1863 - 1944 · Norway
Edvard Munch was a Norwegian Artist, part of the Symbolist movement in the late 1890s, he became a prominent figure of Expressionism in the beginning of the 1900s. Munch’s Art is particularly notorious for its powerful and raw depiction of human emotions, often associated with reflections on death and the lingering angst of the meaninglessness of life, central themes in Existentialism. Mainly renowned for his paintings, his experimentations with drawing, engraving and photography also secured his prominent position in the international art sphere and made him a critically acclaimed figure of art history. Today, Munch’s work continues to embody the feelings of alienation inherent to the rapid extension and changes of the contemporary world.

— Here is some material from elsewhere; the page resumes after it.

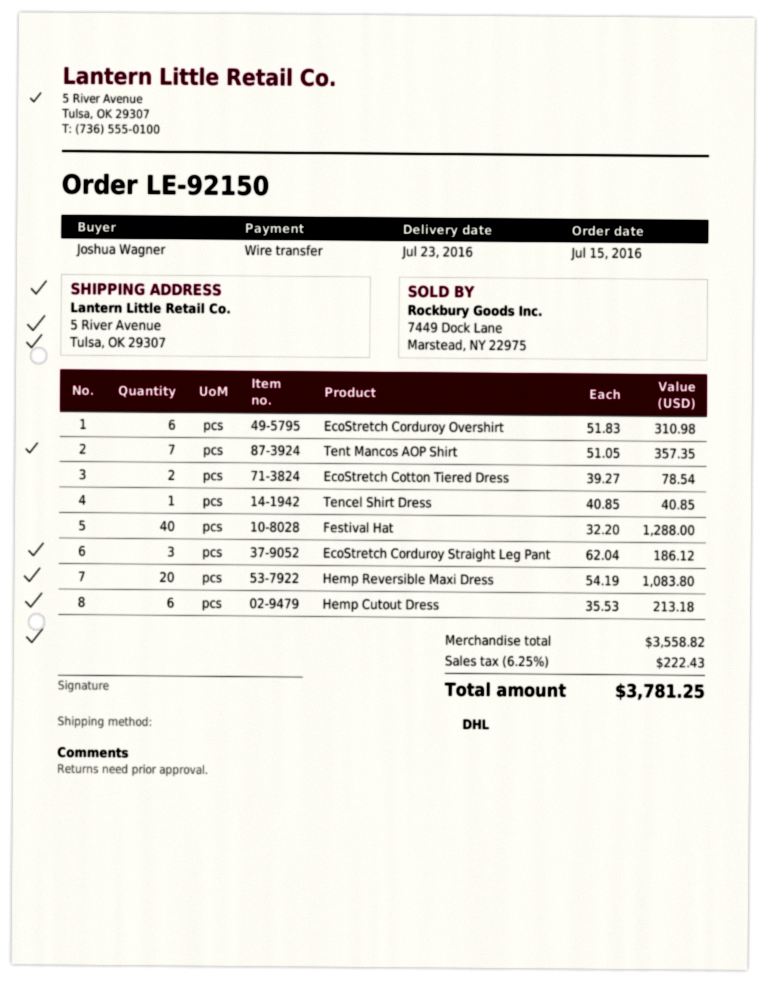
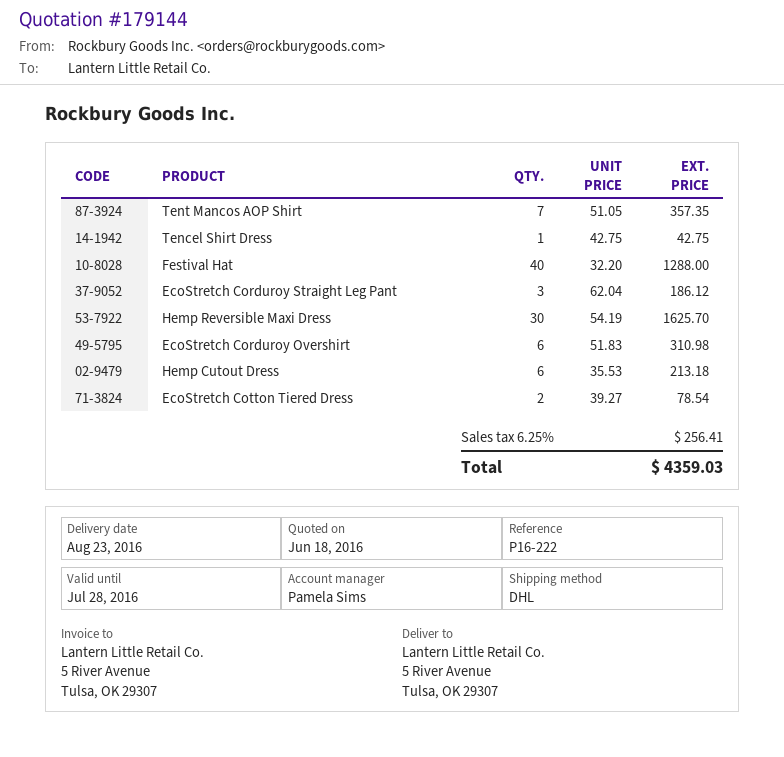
delivery date: 2016-07-23 -> 2016-08-23
Tencel Shirt Dress: 1 x 40.85 = 40.85 -> 1 x 42.75 = 42.75
Hemp Reversible Maxi Dress: 20 x 54.19 = 1083.80 -> 30 x 54.19 = 1625.70
tax: 6.25% = 222.43 -> 6.25% = 256.41
total: 3781.25 -> 4359.03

Munch’s style is characteristic of Expressionism. His own tortured consciousness, and sometimes mysterious subject matters, are depicted with a tortuous brushstroke and the use of intense colours. The artist’s unique style flourished around 1892, his most famous painting, The Scream, was completed in 1893. It illustrates a cry of anguish, resonating across a landscape of powerful colours. The Scream was based on Munch’s personal experience, it became a global symbol of angst and alienation, and one of the most acclaimed paintings of all times. Munch’s art was considered rather unconventional at the time, often controversial due to the violence of the emotions depicted, and the representations of sexuality. But it is this eccentricity and innovative approach that secured his reputation as an established artist. The Frieze of Life is Munch’s most acclaimed series of paintings, revolving around the themes of love and death. The series was first exhibited in Berlin in 1902 and was composed of 22 paintings, including The Scream (1893), Vampire (1893), Madonna (1894) and The Kiss (1897), amongst others.

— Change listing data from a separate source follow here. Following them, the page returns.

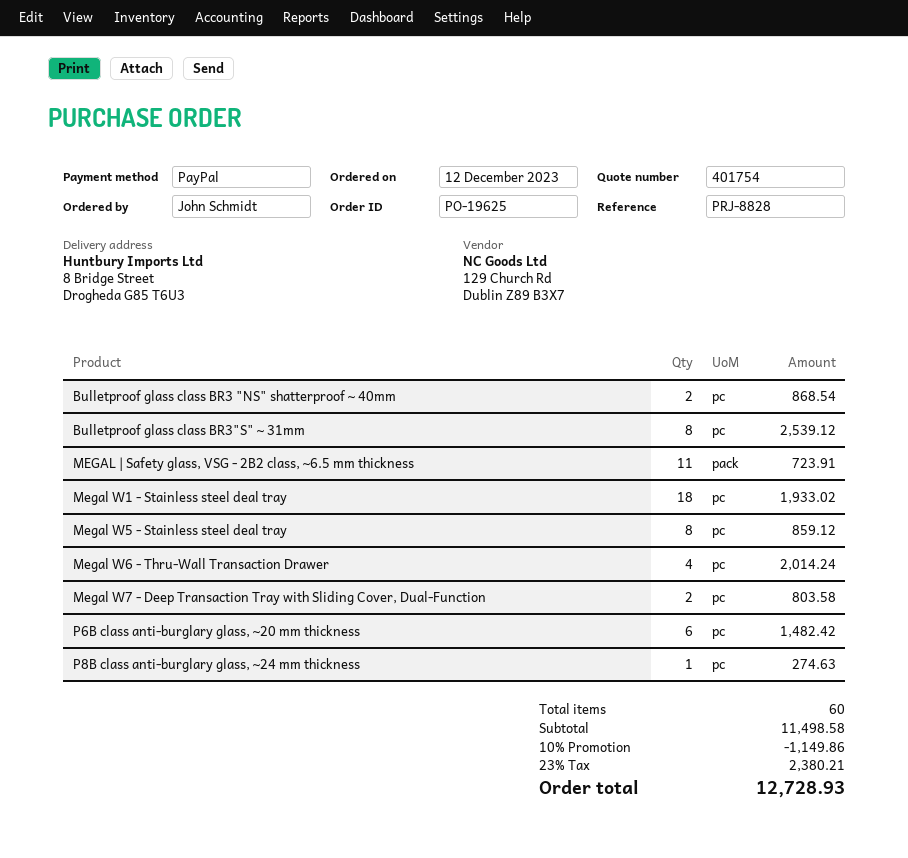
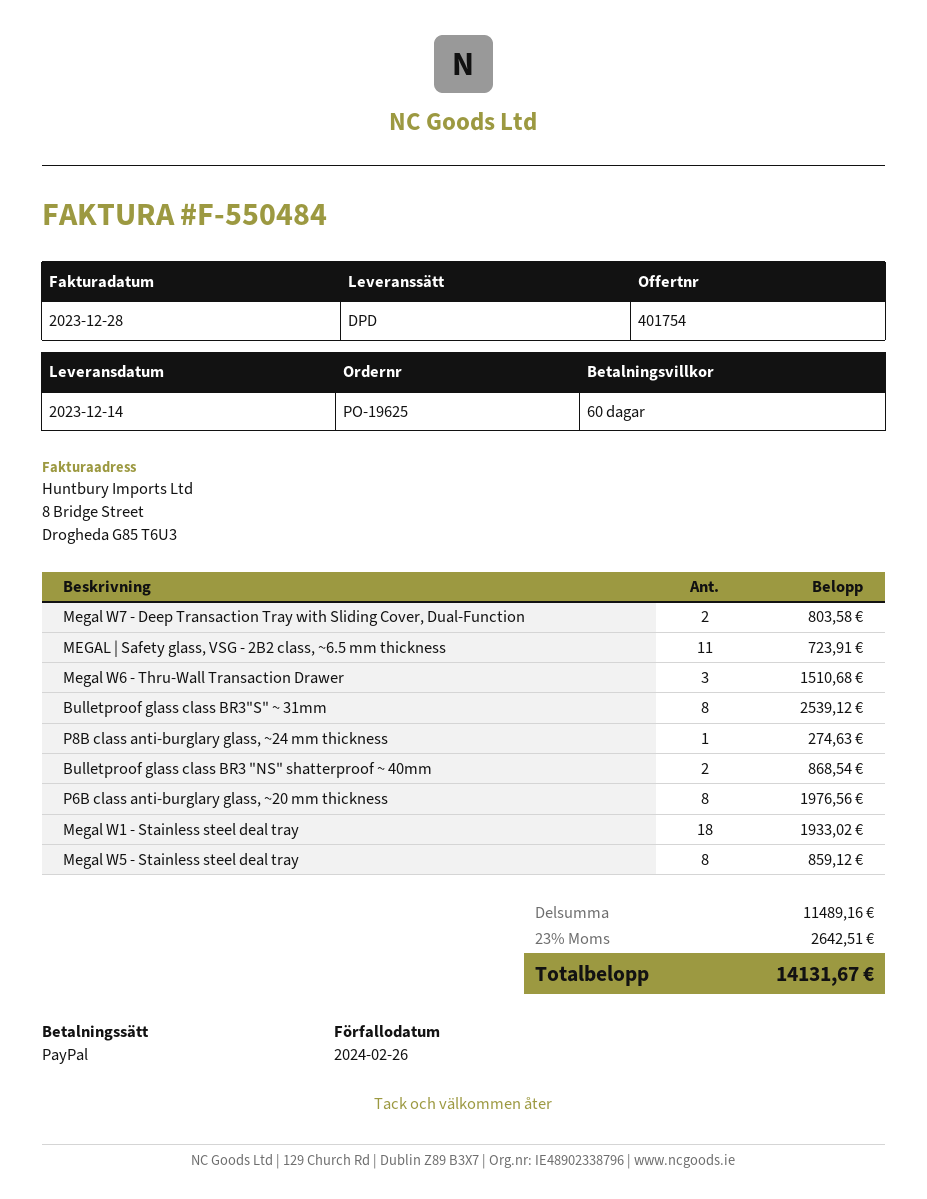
Megal W6 - Thru-Wall Transaction Drawer: 4 for 2014.24 -> 3 for 1510.68
P6B class anti-burglary glass, ~20 mm thickness: 6 for 1482.42 -> 8 for 1976.56
subtotal: 11498.58 -> 11489.16
discount: 10% = 1149.86 -> none
tax: 23% = 2380.21 -> 23% = 2642.51
total: 12728.93 -> 14131.67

Edvard Munch was born in 1863 in Løten, Norway, 140km north of Oslo. He lost his mother and sister to tuberculosis and suffered himself from chronic asthmatic bronchitis, as well as a poor immune system. He joined the Royal School of Art and Design in Oslo, formerly Kristiania, in 1880; Munch lived in Berlin and Paris between 1892 and 1897 and kept moving around Europe until settling down in Norway, in 1910. In 1916, he bought the Ekely estate just outside of Oslo, and died there in 1944. Before his passing, Munch decided to leave all of his artwork to the city of Oslo, approximately 1,150 paintings, more than 4,500 watercolours and drawings, as well as sculptures, writings and photos.
More than half of Munch’s work is displayed at the Munch Museum in Oslo, Norway, other museums exhibiting the artist’s work include the National Museum of Norway and the Tate Modern in London.